Last year, many of you lent your voices to help stop a mining project that would have devastated Alaska’s Bristol Bay and its wildlife and other inhabitants—particularly the area’s beloved brown bears. And it worked!

Now, we need your help to stop another threat to Alaska’s pristine wilderness and wildlife: two proposed easements through Lake Clark National Park that would likely spur mining within the park.

Learn more about last year’s victory to halt the proposed Pebble Mine and find out how you can help protect Alaska’s brown bears and other wildlife again by submitting a public comment online to the National Park Service asking them not to approve the proposed easements through Lake Clark National Park.

Mining Interests Eye Lake Clark National Park

The Johnson Tract is an approximately 21,000-acre private in-holding owned by the corporation Cook Inlet Regional, Inc.

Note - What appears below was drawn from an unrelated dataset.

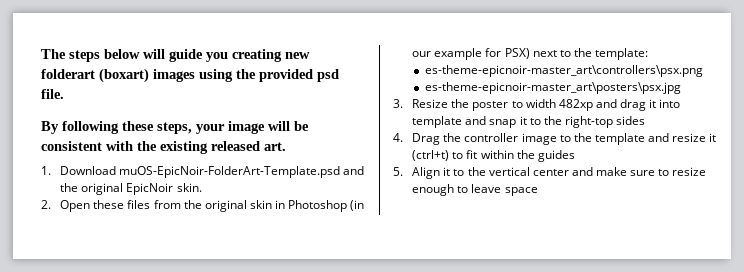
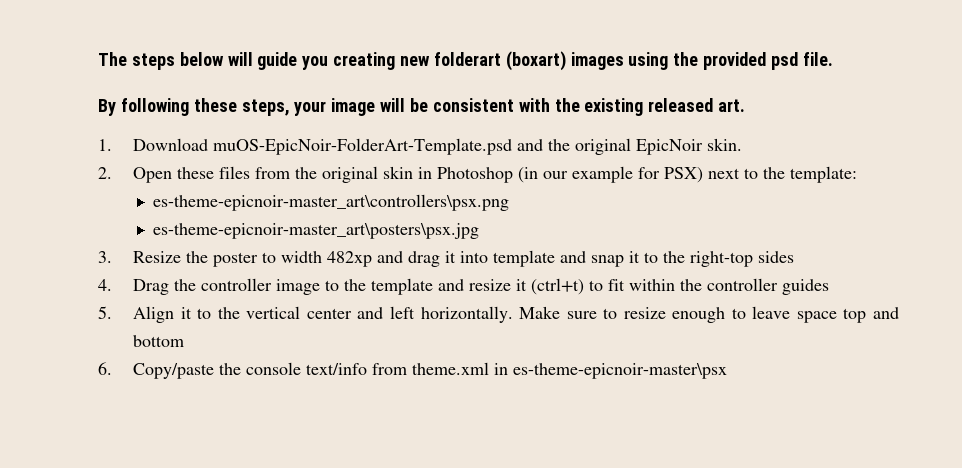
- 4. Drag the controller image to the template and resize it (ctrl+t) to fit within the guides
+ 4. Drag the controller image to the template and resize it (ctrl+t) to fit within the controller guides
- 5. Align it to the vertical center and make sure to resize enough to leave space
+ 5. Align it to the vertical center and left horizontally. Make sure to resize enough to leave space top and bottom
+ 6. Copy/paste the console text/info from theme.xml in es-theme-epicnoir-master\psx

The site—which contains gold, silver, copper and other minerals—lies within the boundaries of Lake Clark National Park, just south of Tuxedni Bay on the western edge of Cook Inlet. It’s also just a few miles northeast of Nat Hab’s Alaska Bear Camp!

map of Johnson Tract Mine Alaska Bear Camp

Map of Lake Clark National Park showing Nat Hab’s Alaska Bear Camp in relation to the proposed Johnson Tract Mine and easements.

In 2019, CIRI signed a 10-year lease with Vancouver-based HighGold Mining Inc. (now Contango ORE Inc.) to explore the Johnson Tract. According to the Alaska Department of Natural Resources Division of Geological and Geographical Surveys, HighGold “explored the property aggressively in 2020, drilling 53,875 feet in 37 holes” and announced “an initial indicated mineral resource of 2.4 million tons,”  including approximately 417,000 ounces of gold, plus significant amounts of silver, copper, zinc and lead.

Following that exploration, CIRI recently submitted proposals for two potential easements within Lake Clark National Park: one for a transportation corridor to the Johnson Tract and another for a port at Tuxedni Channel off Cook Inlet. The National Park Service is responsible for evaluating the proposed easements, including conducting a resource analysis to consider the activities that the corporation would need for planning, designing and permitting.

Tell the NPS: Keep Mining Companies Off Public Land!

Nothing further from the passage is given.